Try it => From the first line to the last, write out the records exactly, leaving the pictures behind.

Exercise data =>

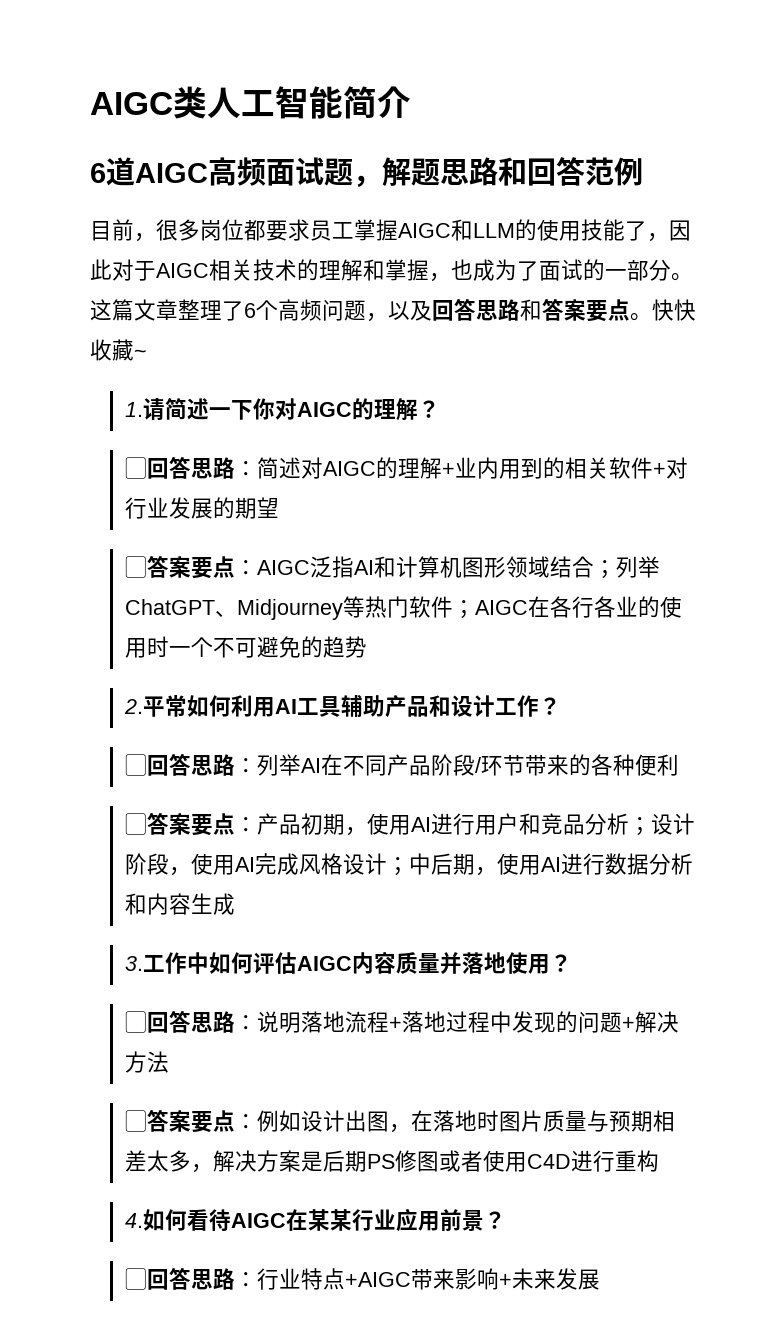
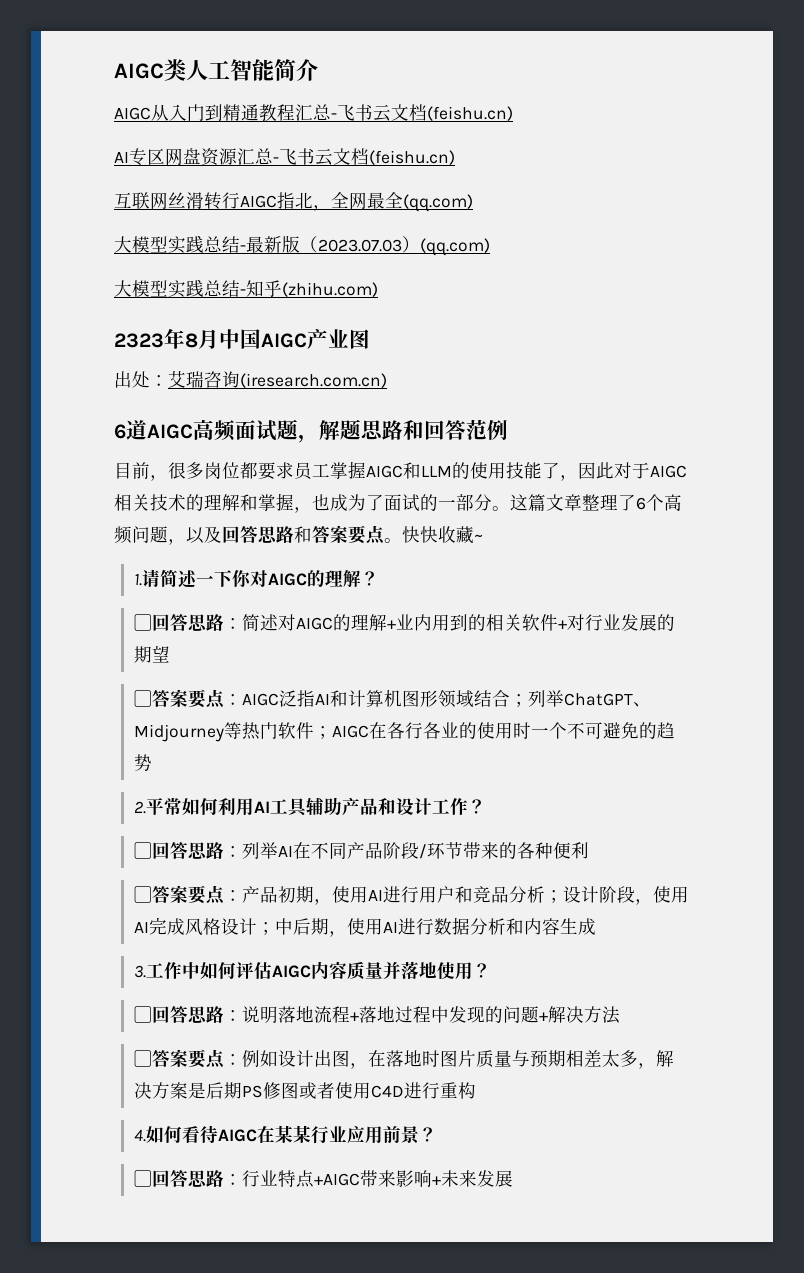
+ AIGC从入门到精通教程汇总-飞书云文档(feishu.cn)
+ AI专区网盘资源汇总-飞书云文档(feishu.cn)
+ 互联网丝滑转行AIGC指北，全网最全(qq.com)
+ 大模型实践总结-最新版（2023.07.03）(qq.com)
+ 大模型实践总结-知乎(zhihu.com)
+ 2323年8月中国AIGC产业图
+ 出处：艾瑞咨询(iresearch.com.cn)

Task answer =>
+ AIGC从入门到精通教程汇总-飞书云文档(feishu.cn)
+ AI专区网盘资源汇总-飞书云文档(feishu.cn)
+ 互联网丝滑转行AIGC指北，全网最全(qq.com)
+ 大模型实践总结-最新版（2023.07.03）(qq.com)
+ 大模型实践总结-知乎(zhihu.com)
+ 2323年8月中国AIGC产业图
+ 出处：艾瑞咨询(iresearch.com.cn)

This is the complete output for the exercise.